On Sunday, as I iced my sunburned neck and considered splurging on a massage to work out the ache in my lower back from all that standing, I thought about the woman standing in line behind me the day before, who agonized over whether to leave the line so she could make it to work on time. And the girl in front of me in line, who waited as long as I did to vote, only to learn when she finally reached the front of the line that her registration -- which she had completed before the 2012 voting deadline -- hadn't been processed. She left, defeated, without filling out a ballot.

Turns out, I was lucky to have cast my vote at all. After telling voters they'd be able to cast ballots on Sunday, the Miami-Dade elections department headquarters -- the only open polling place in the county -- began turning voters away at the doors. Voters' cars were reportedly towed from the site before officials reopened the doors.
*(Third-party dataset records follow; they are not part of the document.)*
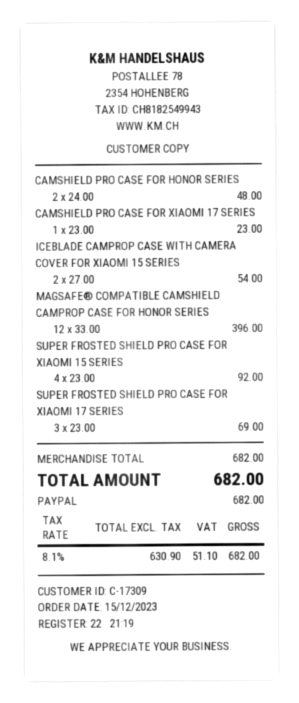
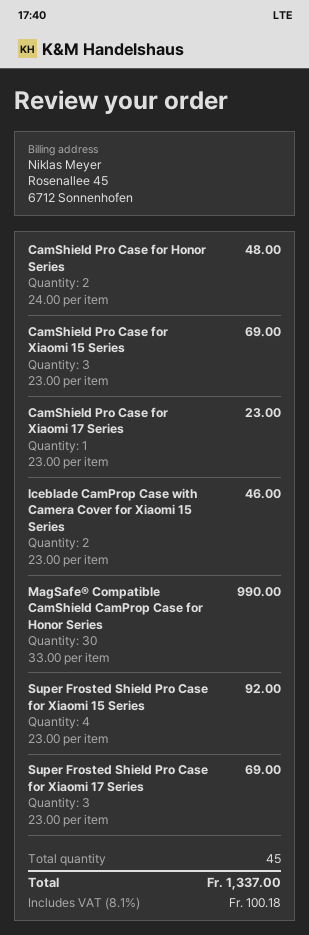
ICEBLADE CAMPROP CASE WITH CAMERA COVER FOR XIAOMI 15 SERIES: 2 x 27.00 = 54.00 -> 2 x 23.00 = 46.00
MAGSAFE® COMPATIBLE CAMSHIELD CAMPROP CASE FOR HONOR SERIES: 12 x 33.00 = 396.00 -> 30 x 33.00 = 990.00
CamShield Pro Case for Xiaomi 15 Series: none -> 3 x 23.00 = 69.00
tax: 8.1% = 51.10 -> 8.1% = 100.18
total: 682.00 -> 1337.00

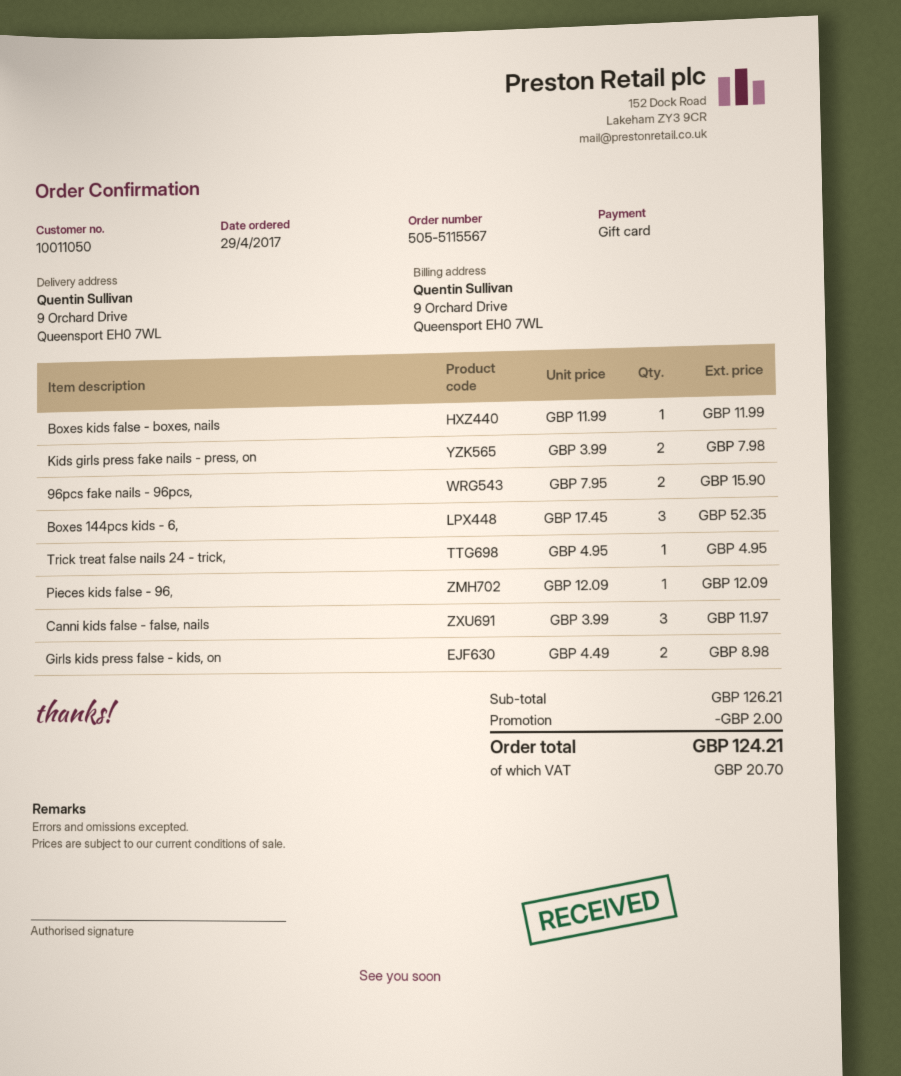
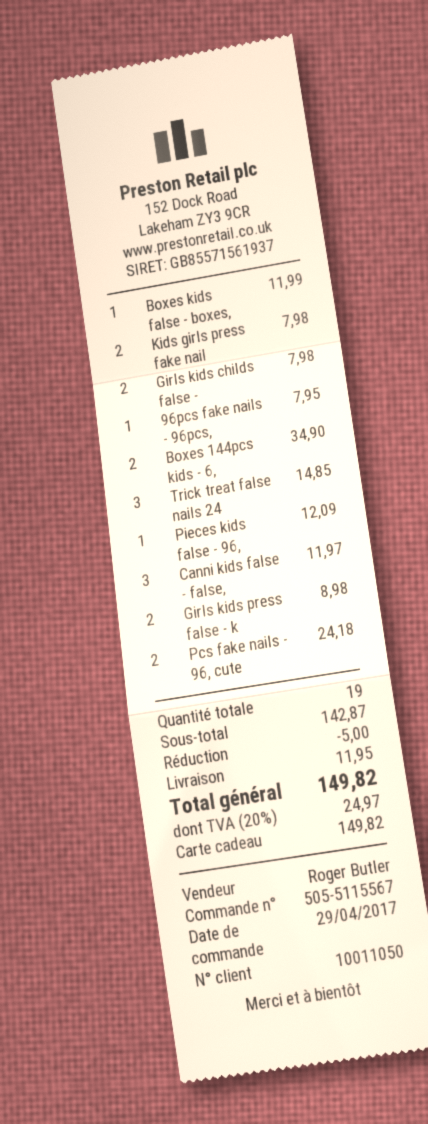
96pcs fake nails - 96pcs,: 2 for 15.90 -> 1 for 7.95
Boxes 144pcs kids - 6,: 3 for 52.35 -> 2 for 34.90
Trick treat false nails 24 - trick,: 1 for 4.95 -> 3 for 14.85
Girls kids childs false -: none -> 2 for 7.98
Pcs fake nails - 96, cute: none -> 2 for 24.18
subtotal: 126.21 -> 142.87
discount: 2.00 -> 5.00
shipping: none -> 11.95
tax: 20.70 -> 24.97
total: 124.21 -> 149.82

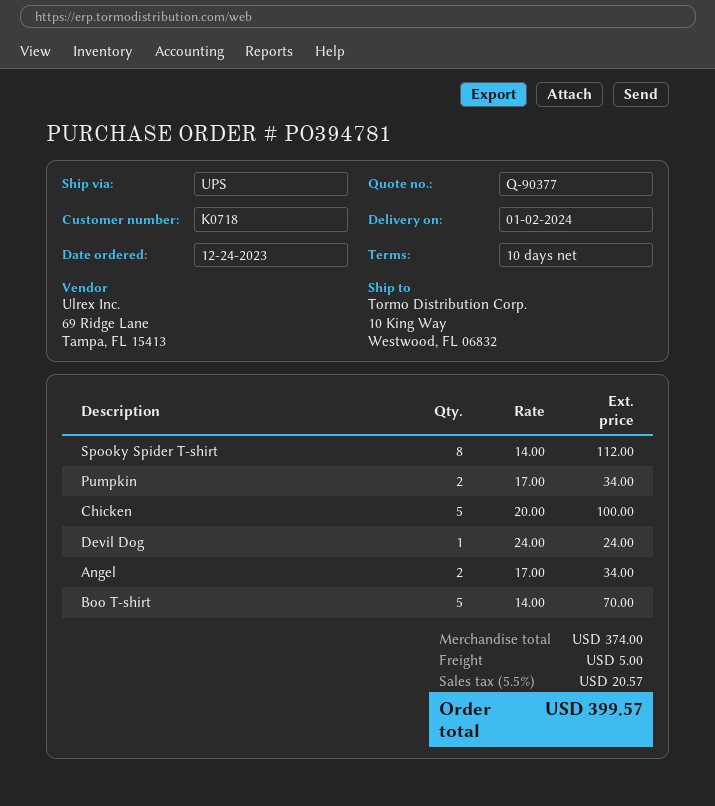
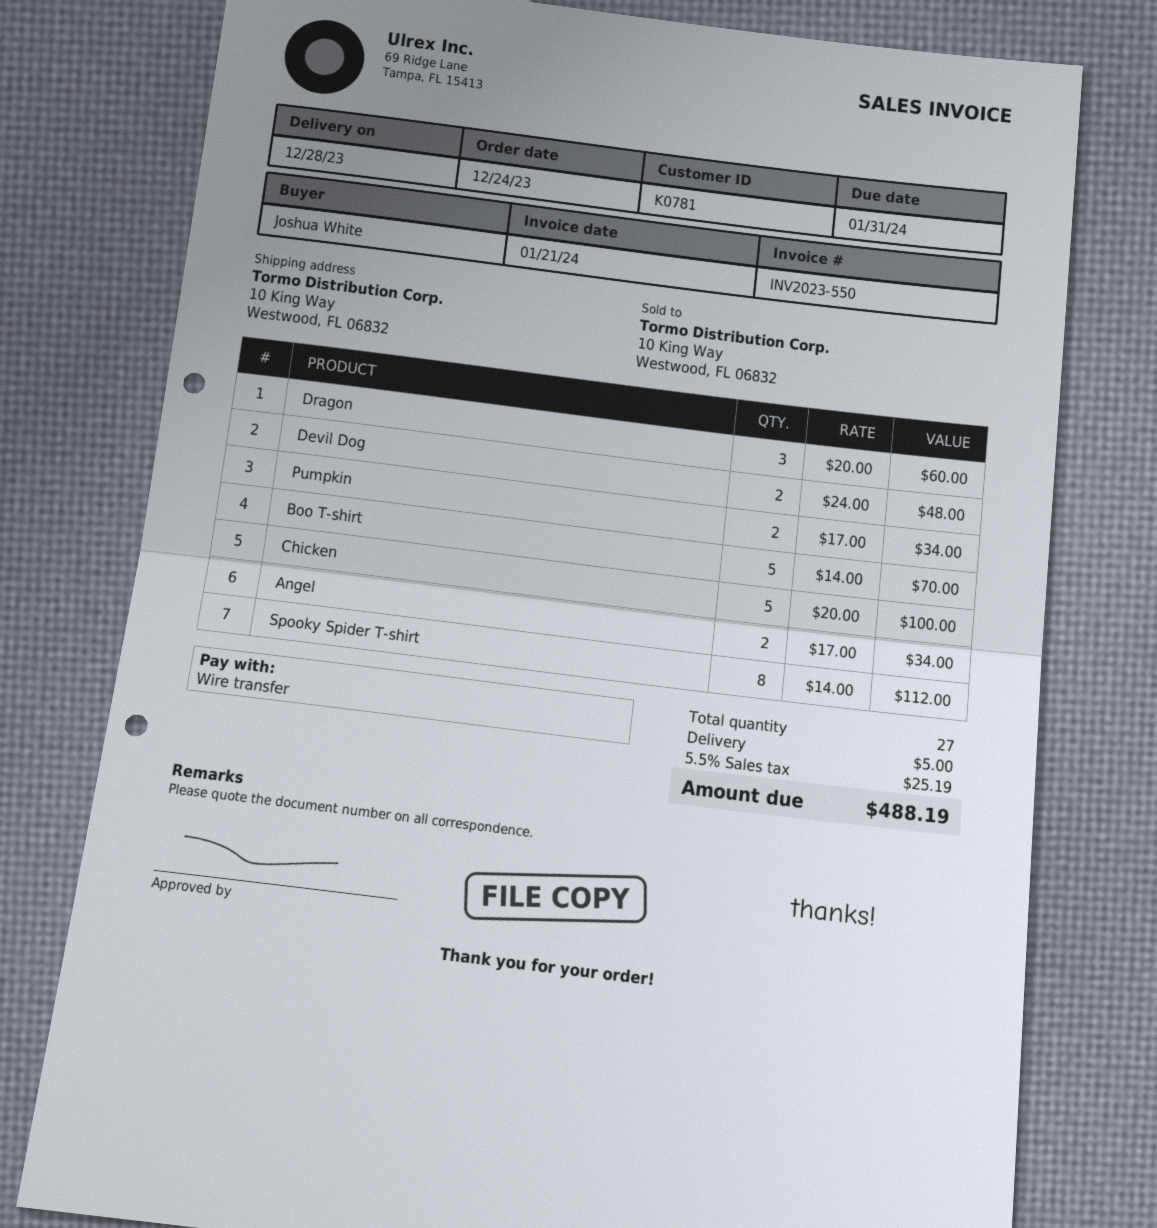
delivery date: 2024-01-02 -> 2023-12-28
customer number: K0718 -> K0781
Devil Dog: 1 x 24.00 = 24.00 -> 2 x 24.00 = 48.00
Dragon: none -> 3 x 20.00 = 60.00
tax: 5.5% = 20.57 -> 5.5% = 25.19
total: 399.57 -> 488.19

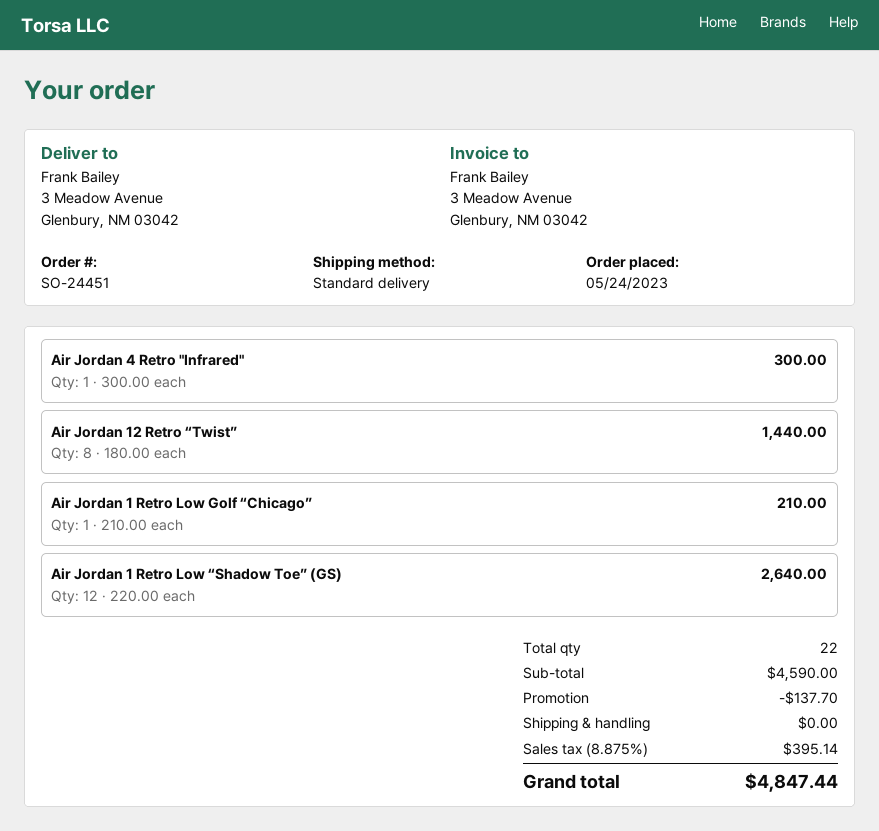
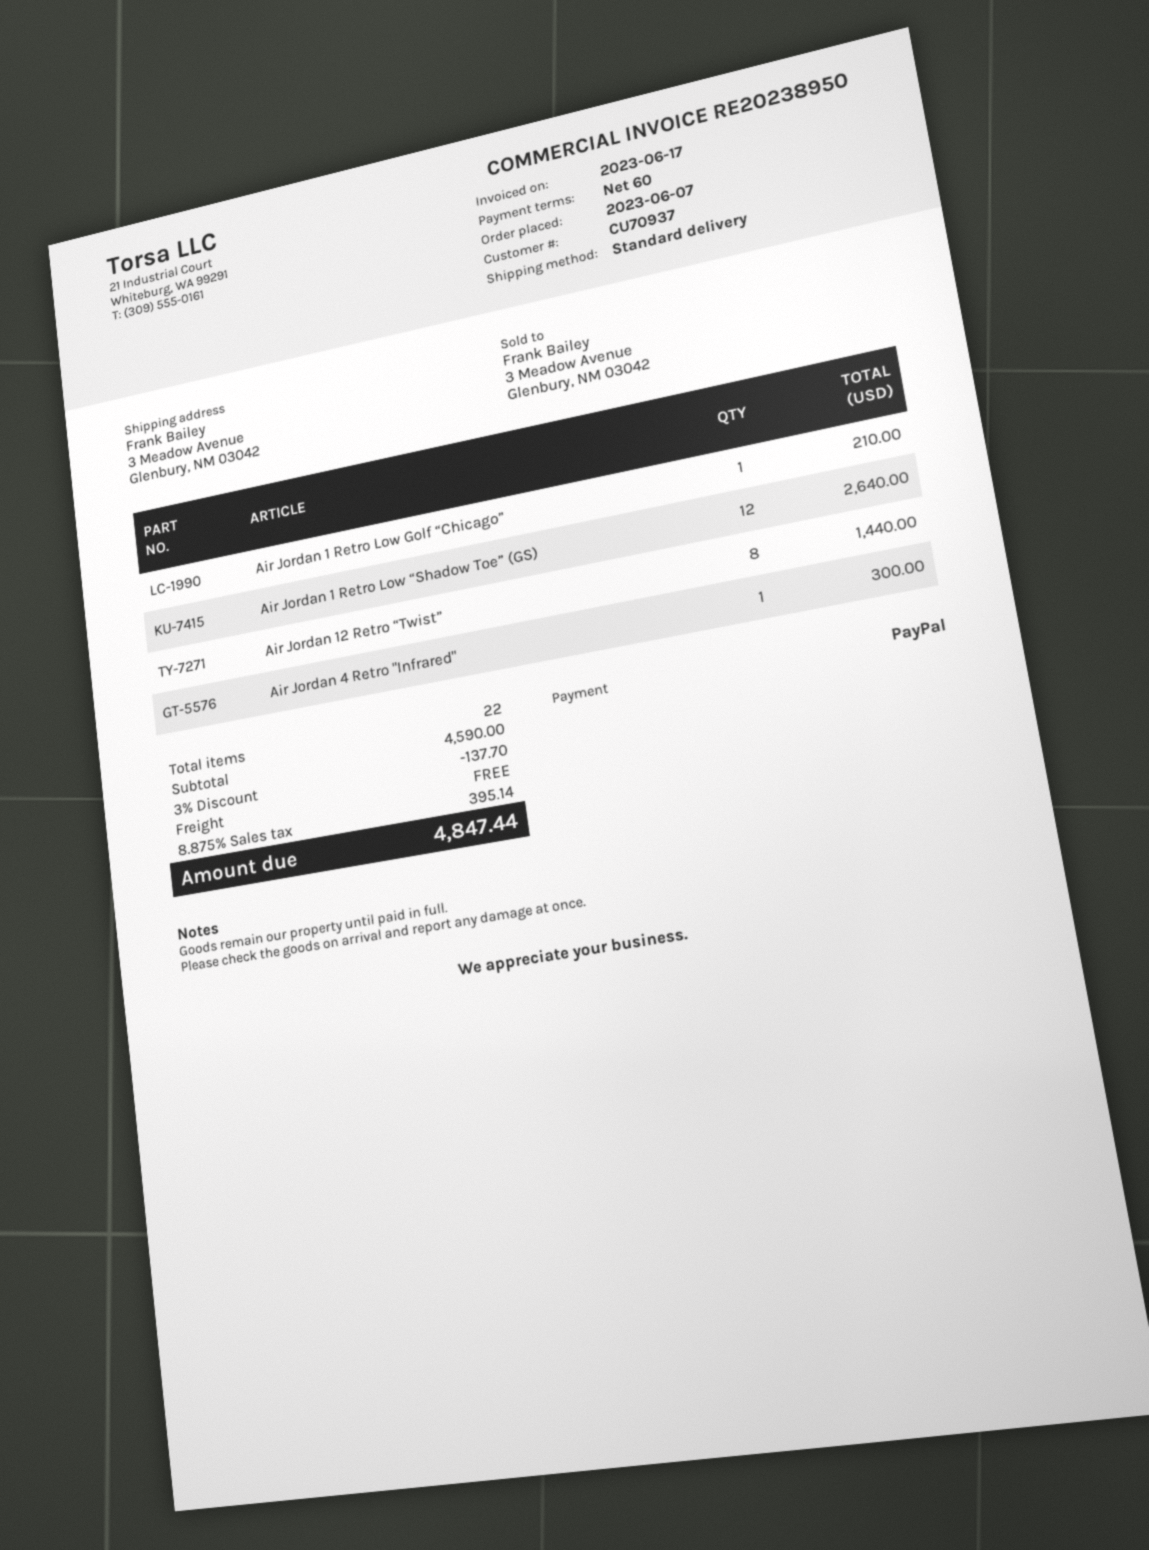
order date: 2023-05-24 -> 2023-06-07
Whether you voted this weekend or not, you've heard somebody's horror story about trying, successfully or no, to participate in this year's election. We're all angry about the absurdly difficult process we've endured in Miami-Dade. And we all deserve to be heard. So if you have a tale of early voting awfulness, please share it in the comments below. At best, your stories could inspire real change. At worst, at least you have a chance to vent your frustrations.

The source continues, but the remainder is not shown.